Oh sorry, that appears to be the Daily Mail. Whoops. Slap my *innocent face*, how could I make that mistake?

There’s been an ongoing Puritan streak through 2013 in the UK, something I’ve blogged about before in similar circumstances to where we are this week. The Independent newspaper has slumped around the “dark web” to pour yet more ‘evidence’ against the safety of the Internet in general and David Cameron maintains that the battle between Google and the Government can only go in one way.

The oh-so-moral Daily Mail has preached about its “success” in pushing David Cameron to stick an pornography opt-in for each and every ISP in the land. And we all say, “Oh for the love of the 21st Century….”

Right at the core of this argument is misunderstanding, a confusion of what is meant by “porn”. Feminists arguing against Page 3, child protection campaigners and tabloid hacks have all been squeezed and squashed and thrust together to make a single clusterfruitcake of chaos. It’s not a coherent argument to say “ALL PORN IS BAD”, nor “WON’T SOMEBODY THINK OF THE CHILDREN”. Neither is it a moral victory to block porn in the UK at the same time as championing the breasts, legs, buttocks and stomachs of every A- B- C- D- E- F- G- H- I- J- K- L- M- N- O- P- Q- R- S- T- U- V- W- X- Y and Z- list celebrity woman who dares walk out  of home, work or nursery with(out) make-up. The very last breaths of a dying mainstream media stinks of puritanical hysteria, and such a combination of contradictory stances can only come from a source confused about the target of its protests.

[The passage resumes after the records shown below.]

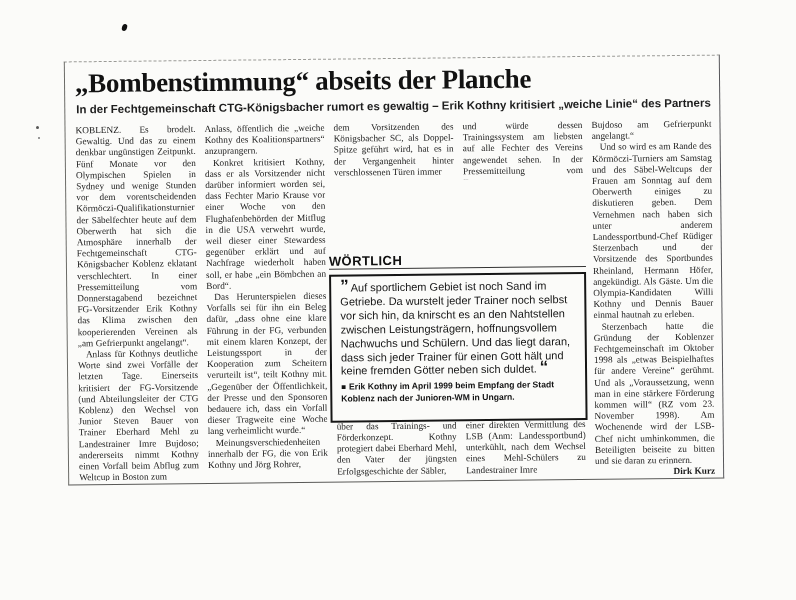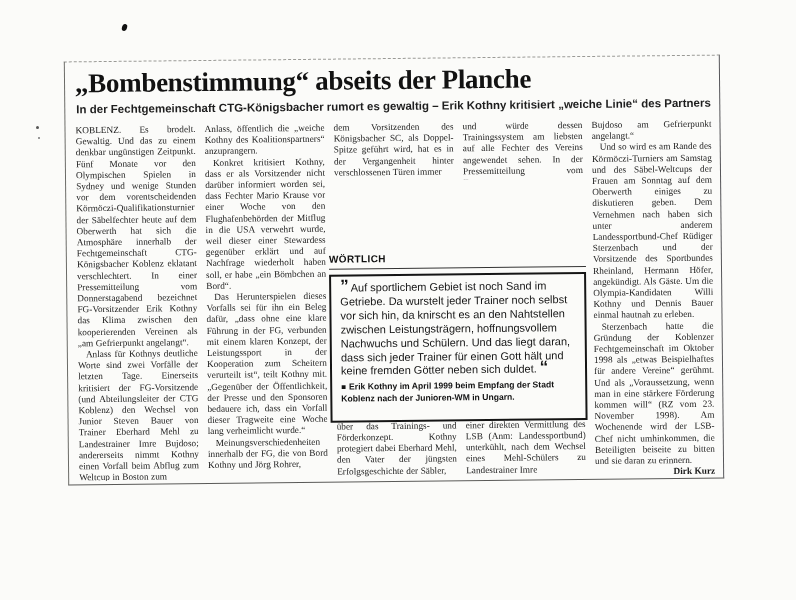--- a/index.html
+++ b/index.html
@@ -34,7 +34,7 @@
 
   
   .woertlich-label{position:absolute;left:252px;top:131px;
-    font-family:"Liberation Sans",sans-serif;font-weight:bold;font-size:10px;
+    font-family:"Liberation Sans",sans-serif;font-weight:bold;font-size:13px;
     letter-spacing:0.4px;color:#101010;}
   .woertlich-rule{position:absolute;left:252px;top:146px;width:257px;height:0;
     border-top:1px solid #333;}

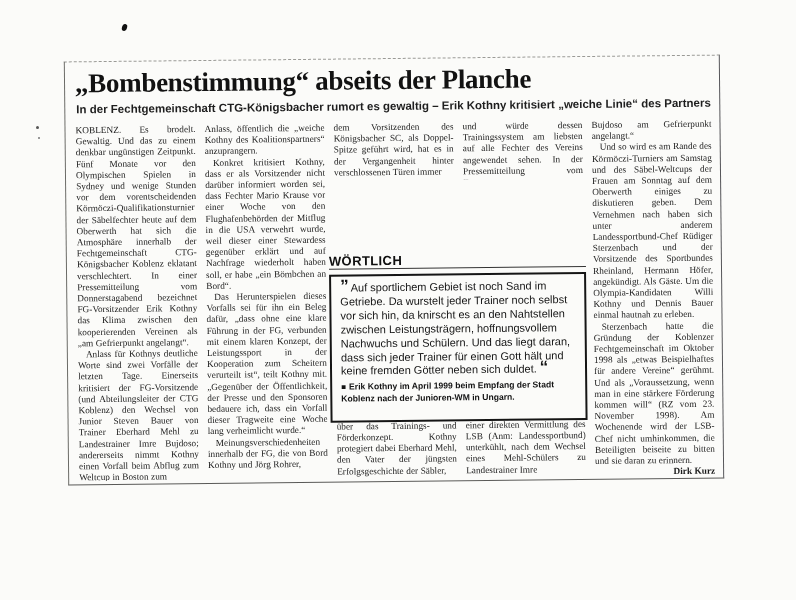--- a/index.html
+++ b/index.html
@@ -76,7 +76,7 @@
         <p class="p">Anlass, öffentlich die „weiche Kothny des Koalitionspartners“ anzuprangern.</p>
         <p class="p indent">Konkret kritisiert Kothny, dass er als Vorsitzender nicht darüber informiert worden sei, dass Fechter Mario Krause vor einer Woche von den Flughafenbehörden der Mitflug in die USA verwehrt wurde, weil dieser einer Stewardess gegenüber erklärt und auf Nachfrage wiederholt haben soll, er habe „ein Bömbchen an Bord“.</p>
         <p class="p indent">Das Herunterspielen dieses Vorfalls sei für ihn ein Beleg dafür, „dass ohne eine klare Führung in der FG, verbunden mit einem klaren Konzept, der Leistungssport in der Kooperation zum Scheitern verurteilt ist“, teilt Kothny mit. „Gegenüber der Öffentlichkeit, der Presse und den Sponsoren bedauere ich, dass ein Vorfall dieser Tragweite eine Woche lang verheimlicht wurde.“</p>
-        <p class="p indent">Meinungsverschiedenheiten innerhalb der FG, die von Bord Kothny und Jörg Rohrer,</p>
+        <p class="p indent">Meinungsverschiedenheiten innerhalb der FG, die von Erik Kothny und Jörg Rohrer,</p>
       </div>
 
       <div class="col">

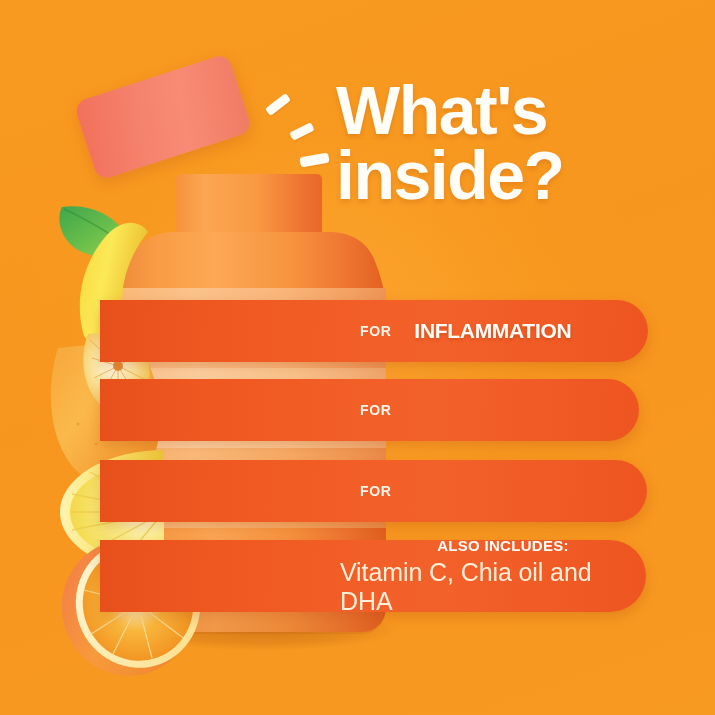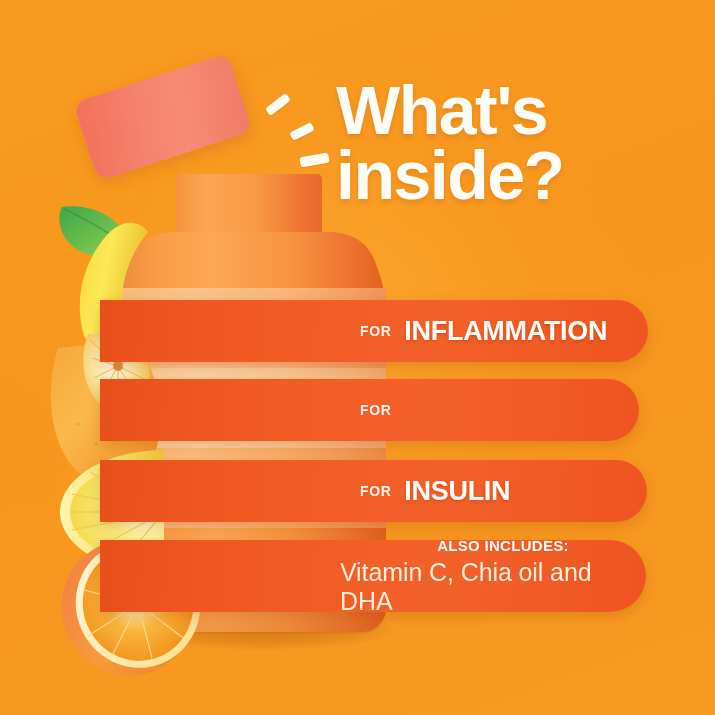--- a/index.html
+++ b/index.html
@@ -142,7 +142,7 @@
     font-size:14px;
     font-weight:bold;
     letter-spacing:0.6px;
-    margin-right:13px;
+    margin-right:23px;
   }
   .pill-benefit {
     color:#FFFDF8;

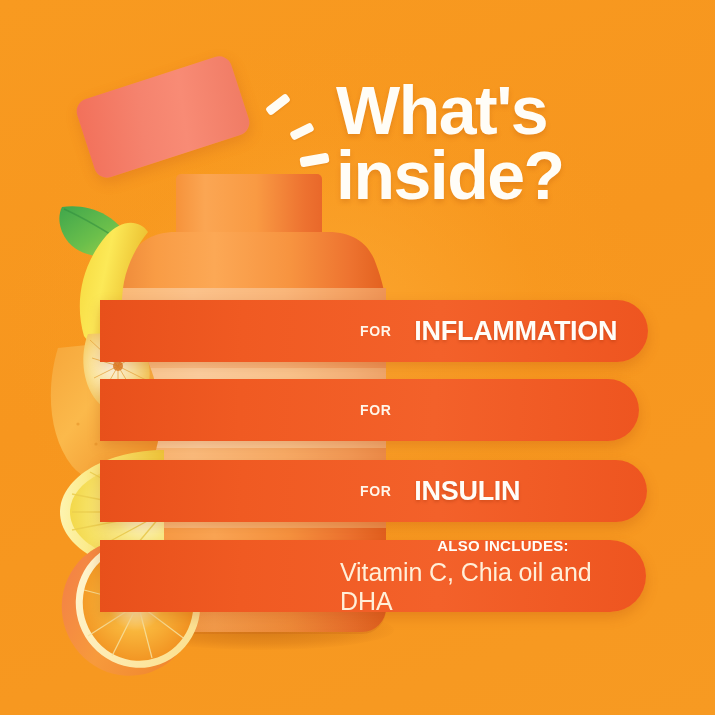--- a/index.html
+++ b/index.html
@@ -146,7 +146,7 @@
   }
   .pill-benefit {
     color:#FFFDF8;
-    font-size:27px;
+    font-size:21px;
     font-weight:bold;
     letter-spacing:-0.3px;
     text-shadow:0 2px 3px rgba(140,40,5,0.25);

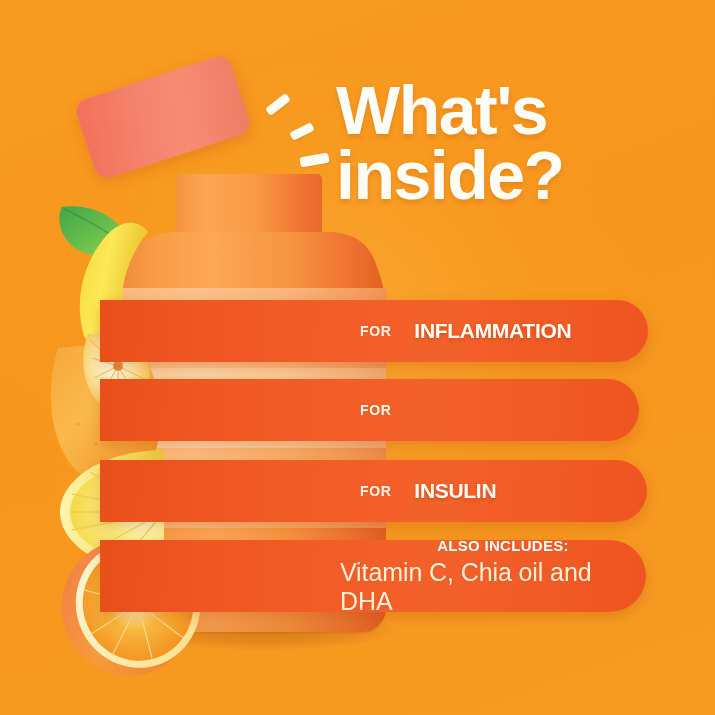--- a/index.html
+++ b/index.html
@@ -347,7 +347,6 @@
 
   <div class="pill" id="pill2">
     <span class="pill-for">FOR</span>
-    <span class="pill-benefit">INSULIN</span>
   </div>
 
   <div class="pill" id="pill3">

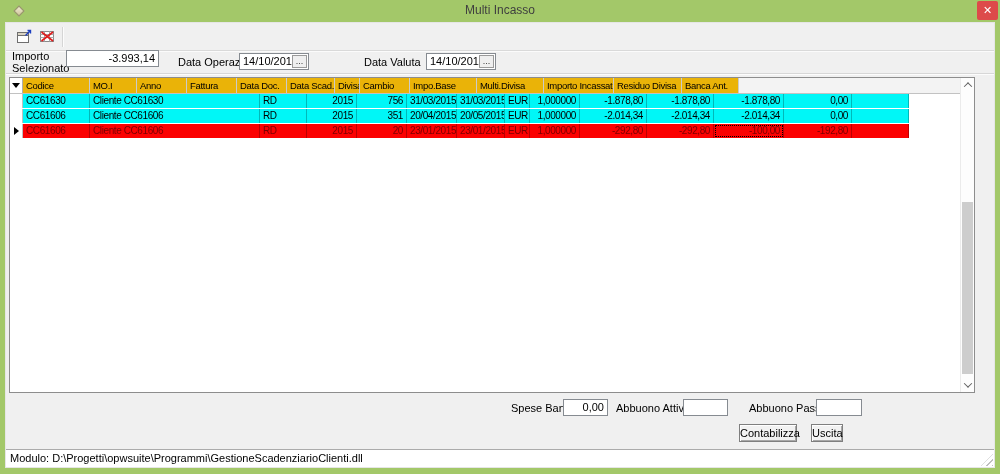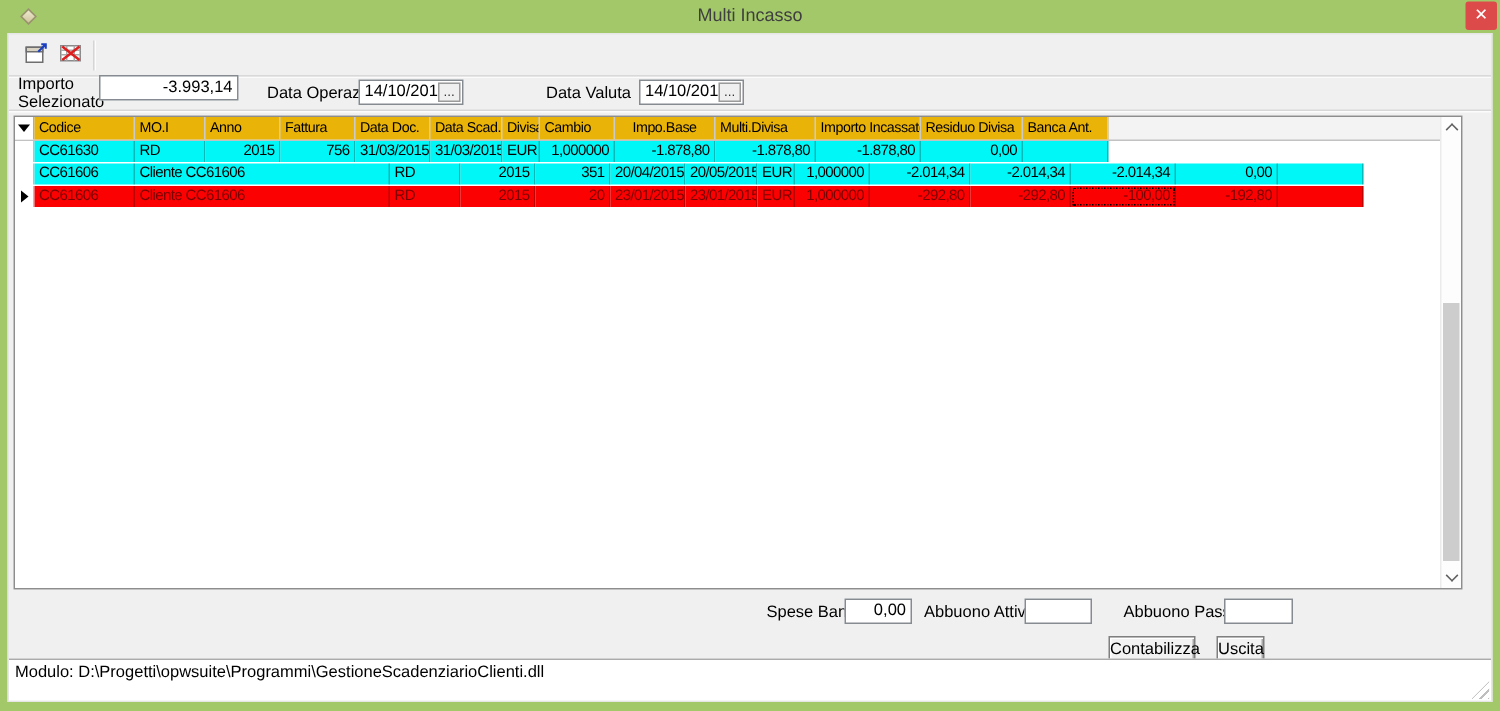--- a/index.html
+++ b/index.html
@@ -189,7 +189,7 @@
             <div class="gcell head" style="width: 48px;">Data Scad.</div>
             <div class="gcell head" style="width: 25px;">Divisa</div>
             <div class="gcell head" style="width: 50px;">Cambio</div>
-            <div class="gcell head" style="width: 67px; text-align: center;">Impo.Base</div>
+            <div class="gcell head" style="width: 67px;">Impo.Base</div>
             <div class="gcell head" style="width: 67px;">Multi.Divisa</div>
             <div class="gcell head" style="width: 70px;">Importo Incassato</div>
             <div class="gcell head" style="width: 68px;">Residuo Divisa</div>

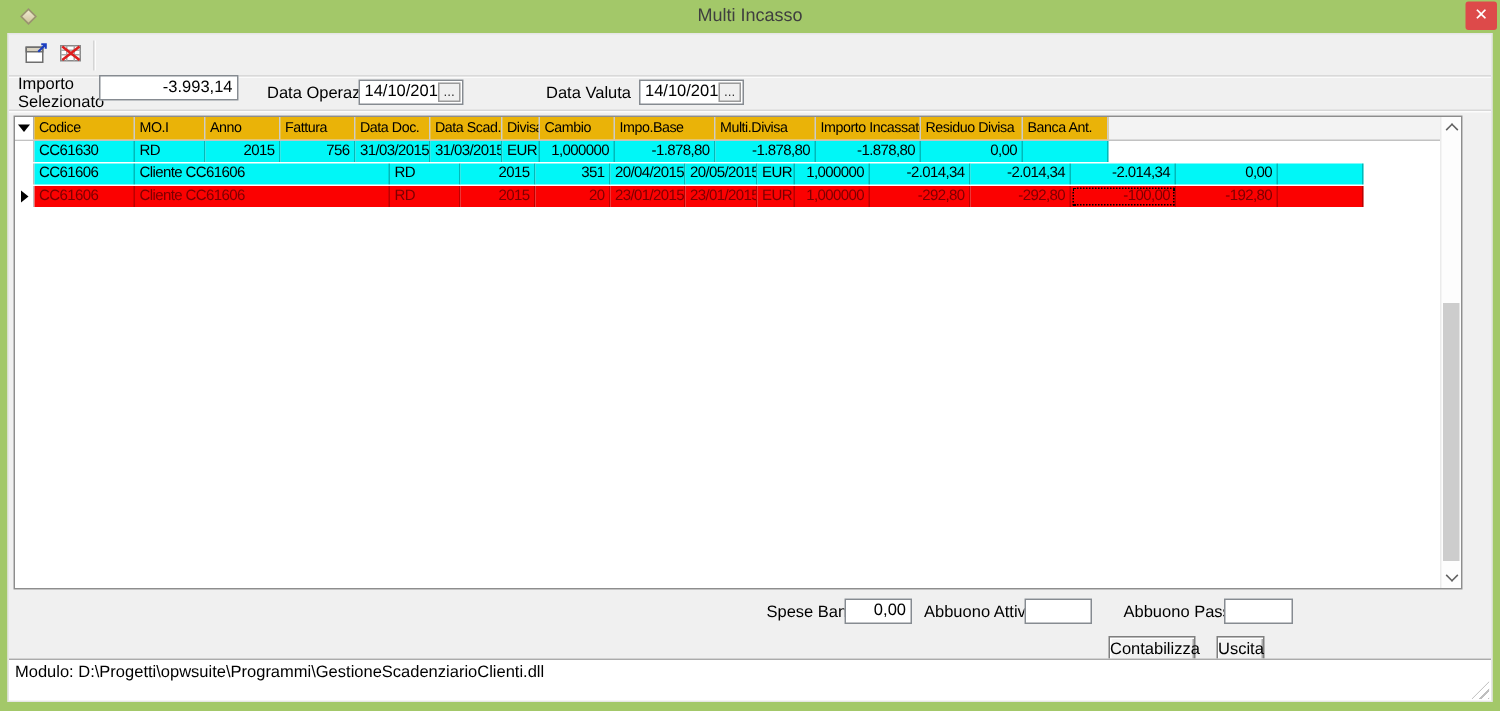--- a/index.html
+++ b/index.html
@@ -199,6 +199,7 @@
             <div class="grow cyan">
               <div class="gcell ind"></div>
               <div class="gcell" style="width: 67px; text-align: left;">CC61630</div>
+              <div class="gcell" style="width: 170px; text-align: left;">Cliente CC61630</div>
               <div class="gcell" style="width: 47px; text-align: left;">RD</div>
               <div class="gcell" style="width: 50px; text-align: right;">2015</div>
               <div class="gcell" style="width: 50px; text-align: right;">756</div>

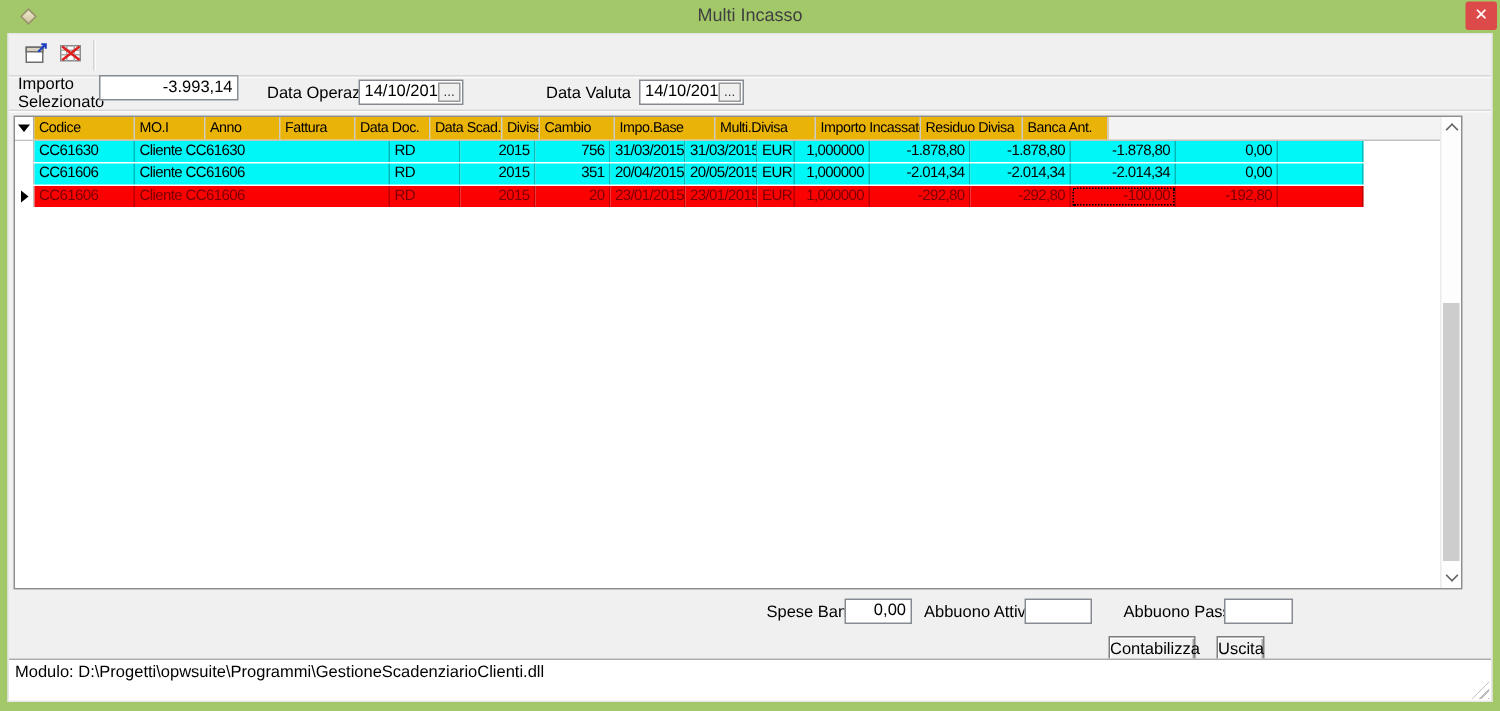--- a/index.html
+++ b/index.html
@@ -110,7 +110,7 @@
 
   
   .statusbar{
-    position:absolute; left:0; right:0; bottom:0; height:28px;
+    position:absolute; left:0; right:0; bottom:0; height:18px;
     background:#fff; border-top:1px solid #ababab;
     font-size:11px; line-height:17px; padding-left:4px; color:#000;
   }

I’m not here to demand freedom for everyone to access anything they want. It’s sensible for companies to restrict what can be accessed through free wi-fi such as The Cloud or through public libraries, etc. Parents of young children are completely within their rights to restrict or reduce Internet access on their own terms. Of course material which goes beyond the definition of extreme into criminal harm or abuse or violence must be stopped; but that’s what existing computer misuse laws exist to catch.

Crowing about blocking access to porn is the most backwards of all regressive steps, and Lord above knows how many strides into antiquity this country takes with each passing year. It’s bad enough living in a 19th century state with regards to drug law, attitudes to sexuality/gender politics and electoral administration/democracy, without having to add private use of personal computers to the list. I remember that crass and ignorant maxim – “If we change our way of life, the terrorists have won” – and now wonder whether every Cabinet Minister chose to run with it as a general daily slogan. This isn’t just “Yes Minister” levels of administrative hell, this is “The Day Today” gone feral.

What exactly is the “porn” which scares the Daily Mail so much? Do they appreciate the small percentage of extreme material which exists amongst the thousands of fuzzy, out-of-focus, barely entertaining amateur material uploaded to XTube every day? Have they checked out PornHub to audit an accurate ratio of 30-second wanking clips to subscription site previews? Is this the end of Cam4 as we know it?

As with drink, drug and sexuality policy, this country needs a grown up discussion on pornography. It’s beyond pathetic to live in a 21st Century democracy on the eve of the Prime Minister announcing the curtailing of personal freedom and choice on the back of a blind, quasi-religious freakout. The entire issue has been conflated and confused into a breathless crusade against sex, ignoring genuine problems (female body issues, much ignored male body issues, sex worker health and safety) for the sake of a quick thrill at the dispatch box. It’s bad enough living in a state where the ‘great sins’ are considered fair game in the race to the panic button, I’m not sure exactly how we can show our faces if the right to watch sex on a screen is robbed by here today gone tomorrow politicians.

I don’t care about “Won’t somebody think of the children?” I’m bothered by  “Won’t somebody think of the adults?!”